10 persen anak sekolah butuh kacamata

persatuan dokter spesialis mata indonesia (perdami) jawa Jateng perkirakan 10 persen putri usia sekolah selama wilayah tersebut mempunyai kelainan refraksi oleh karenanya amat memerlukan kacamata.

pada pilihan pemeriksaan mata yang kami lakukan pada sekolah-sekolah, kami selalu pilihlah kelainan refraksi di mata, khususnya rabun jauh, tutur anggota perdami jateng trilaksana n. selama semarang, sabtu.
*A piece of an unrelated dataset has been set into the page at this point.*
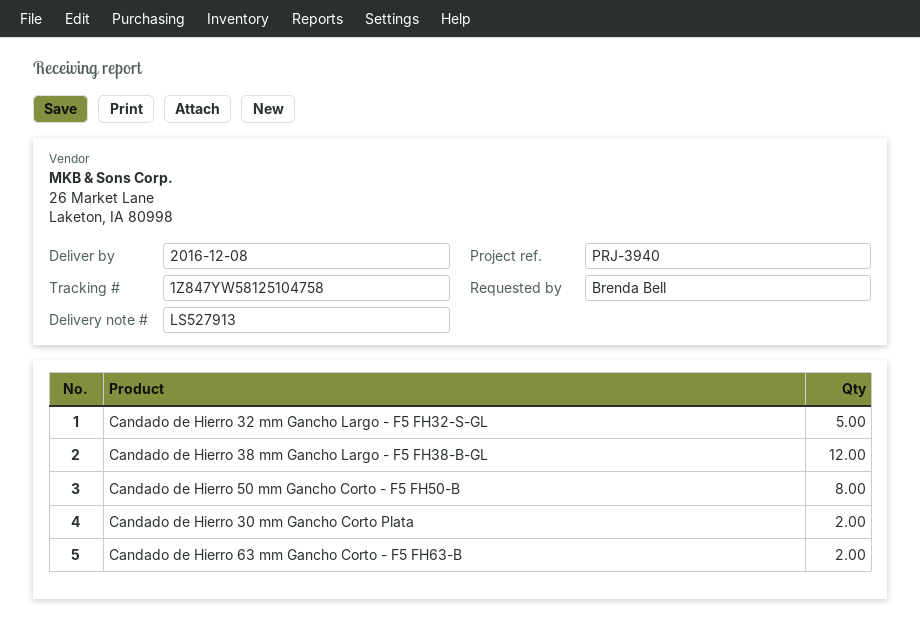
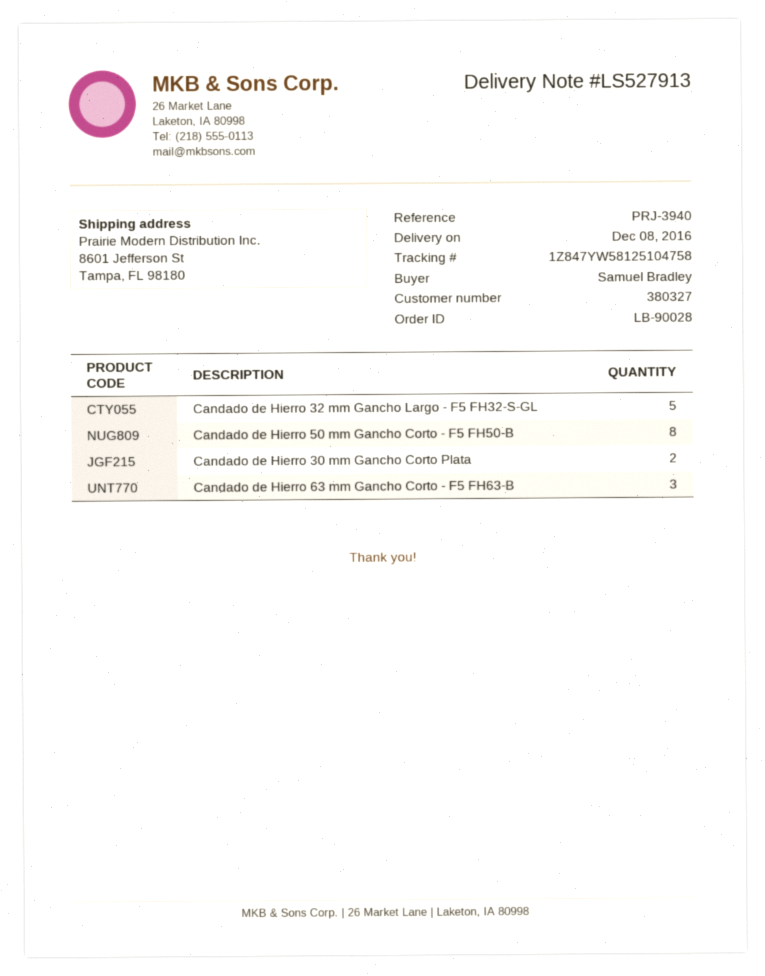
ordered by: Brenda Bell -> Samuel Bradley
Candado de Hierro 38 mm Gancho Largo - F5 FH38-B-GL: 12 -> none
Candado de Hierro 63 mm Gancho Corto - F5 FH63-B: 2 -> 3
trilaksana menyebutkan, kelainan refraksi mata ini mampu diatasi dengan memakai kacamata, namun orang tua seringkali menolak dengan semua alasan, seperti kasihan anak masih kecil telah berkacamata.

padahal, memakai kacamata itu mampu mengoreksi kelainan refraksi mata yang diderita anak sejak dini, katanya.

Informasi Lainnya:

dia mengatakan refraksi mata terjadi sebab karena genetis dari pihak tua ataupun lingkungan serta perilaku.

perilaku sehari-hari, misalnya, kebiasaan bermain game dalam komputer juga telepon seluler. saat bermain game, putri kan jarang berkedip. mata maka capek, kering, dan memengaruhi kelainan refraksi, katanya.

oleh sebab tersebut, trilaksana berharap penduduk menyadari pentingnya kesehatan mata serta menyebutkan bahwa koreksi lewat pemakaian kacamata lebih maksimal kalau dilakukan sejak dini.